# Night tiger/ brown tree snake



## snakegirlie (Jul 21, 2016)

Are you able to keep a night tiger/ brown tree snake on a qld recreational license?


Sent from my iPhone using Tapatalk


----------



## Prof_Moreliarty (Jul 21, 2016)

Pretty sure when I got my license was no more than 2 you could keep on rec.


----------



## BredliFreak (Jul 21, 2016)

Surely if you can keep lace monitors in QLD on a standard/recreational license then you could keep a fair few boigas?


----------



## baker (Jul 21, 2016)

Yes you can keep _Boiga_ and any other colubrid on a recreational license in Queensland, there is no limit on them. The only limited species are potentially lethal elapids (e.g. _Pseudechis, Pseudonaja_) and a few species considered at risk within Queensland (e.g. green tree python, woma).

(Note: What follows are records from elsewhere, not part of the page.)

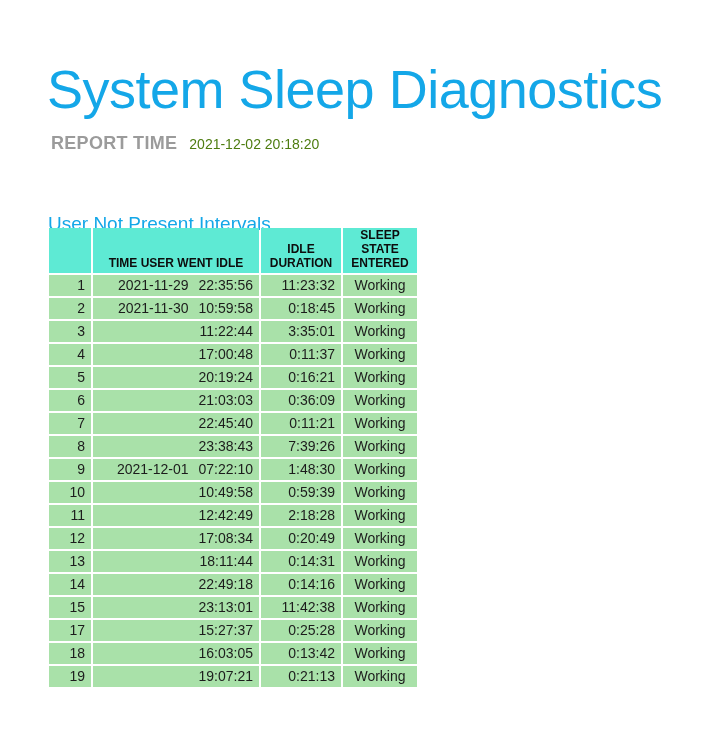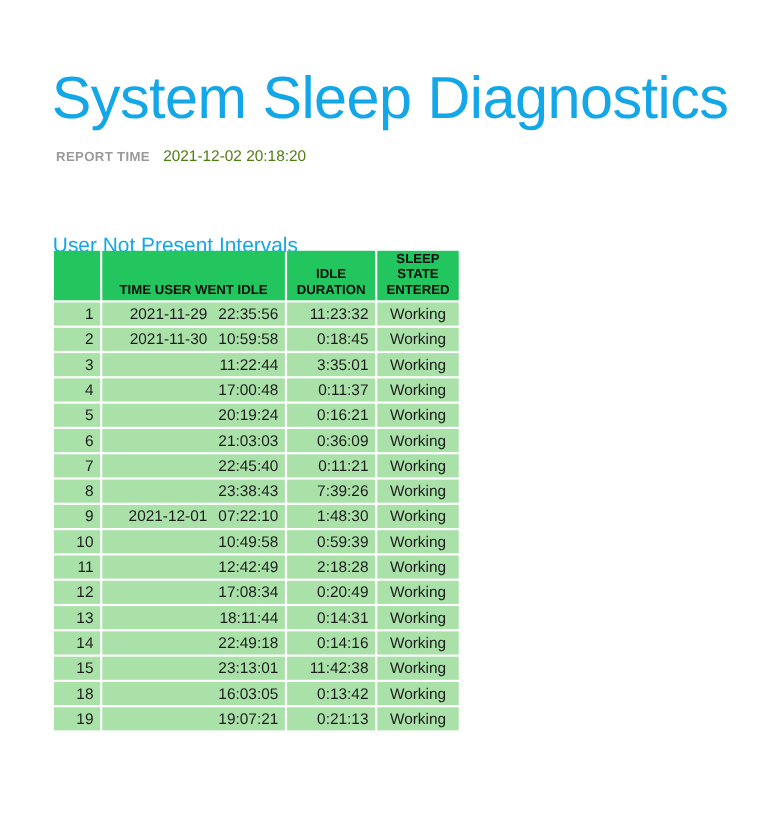--- a/index.html
+++ b/index.html
@@ -48,7 +48,7 @@
     white-space: nowrap;
   }
   .report-time-label {
-    font-size: 12px;
+    font-size: 18px;
     font-weight: bold;
     color: #9b9b9b;
     letter-spacing: 0.3px;

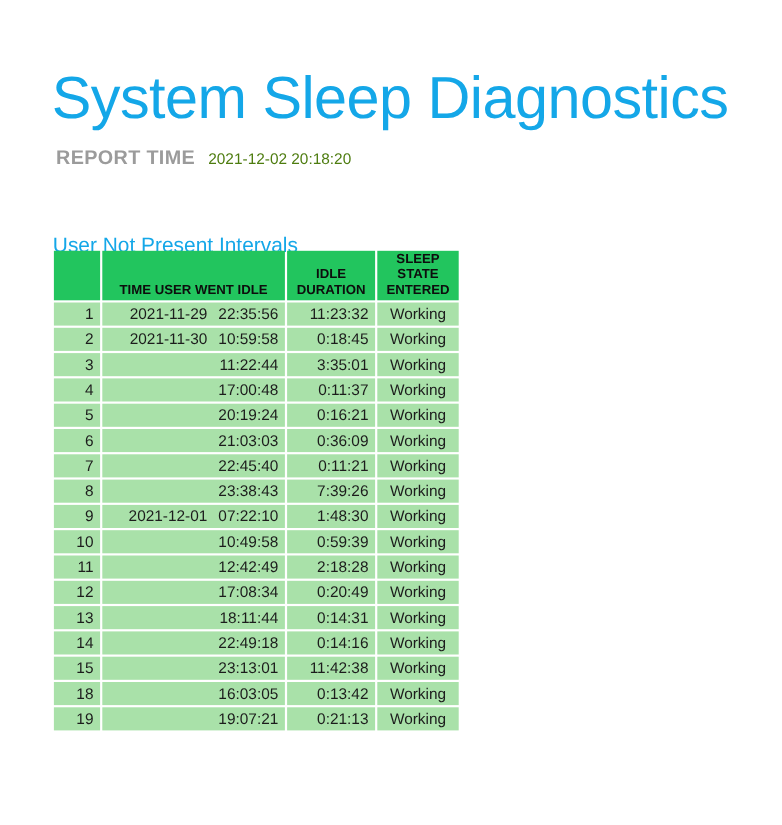--- a/index.html
+++ b/index.html
@@ -87,7 +87,7 @@
     vertical-align: bottom;
     padding: 0 4px 3px 4px;
     line-height: 14px;
-    background: #22c55e;
+    background: #5eead4;
   }
   .th-index { width: 34px; }
   .th-idle-time { width: 158px; }

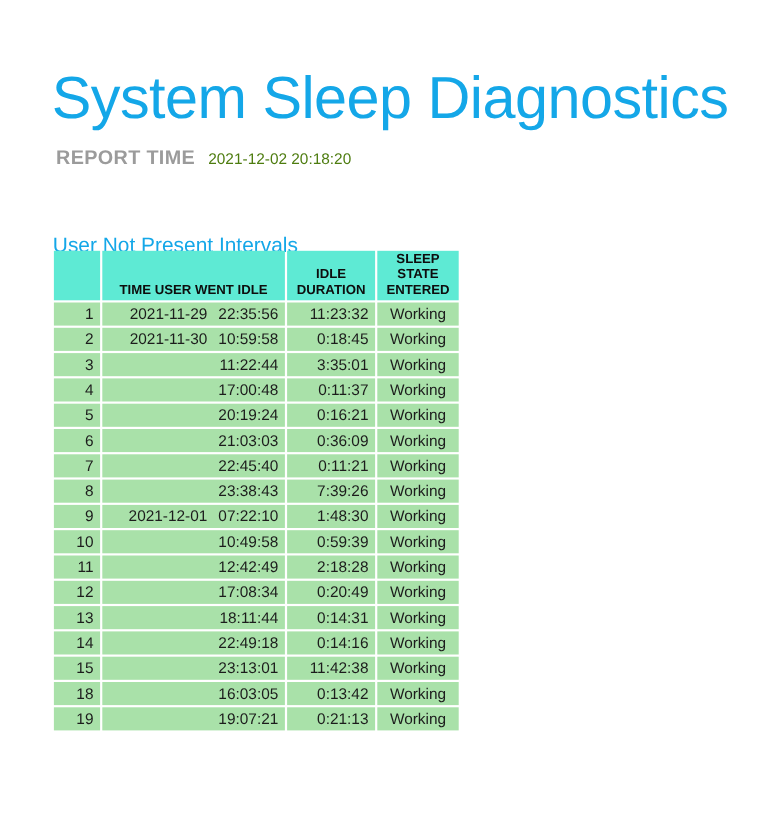--- a/index.html
+++ b/index.html
@@ -244,6 +244,12 @@
           <td class="cell-sleep-state">Working</td>
         </tr>
         <tr>
+          <td class="cell-index">17</td>
+          <td class="cell-idle-time"><span class="date-part"></span><span>15:27:37</span></td>
+          <td class="cell-idle-duration">0:25:28</td>
+          <td class="cell-sleep-state">Working</td>
+        </tr>
+        <tr>
           <td class="cell-index">18</td>
           <td class="cell-idle-time"><span class="date-part"></span><span>16:03:05</span></td>
           <td class="cell-idle-duration">0:13:42</td>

On the normal recreational license you can not keep any potentially lethal elapids, but you can have a combination of two at risk species (e.g. one woma and one green tree python, two womas). If you wish to keep elapids or more than two at risk species you can upgrade your license to cover these. 
Little bit of a diversion there but again back to the main question you can keep as many _Boiga_ as you want.

Cheers Cameron


----------



## Prof_Moreliarty (Jul 22, 2016)

My bad must of been thinking if woma's


----------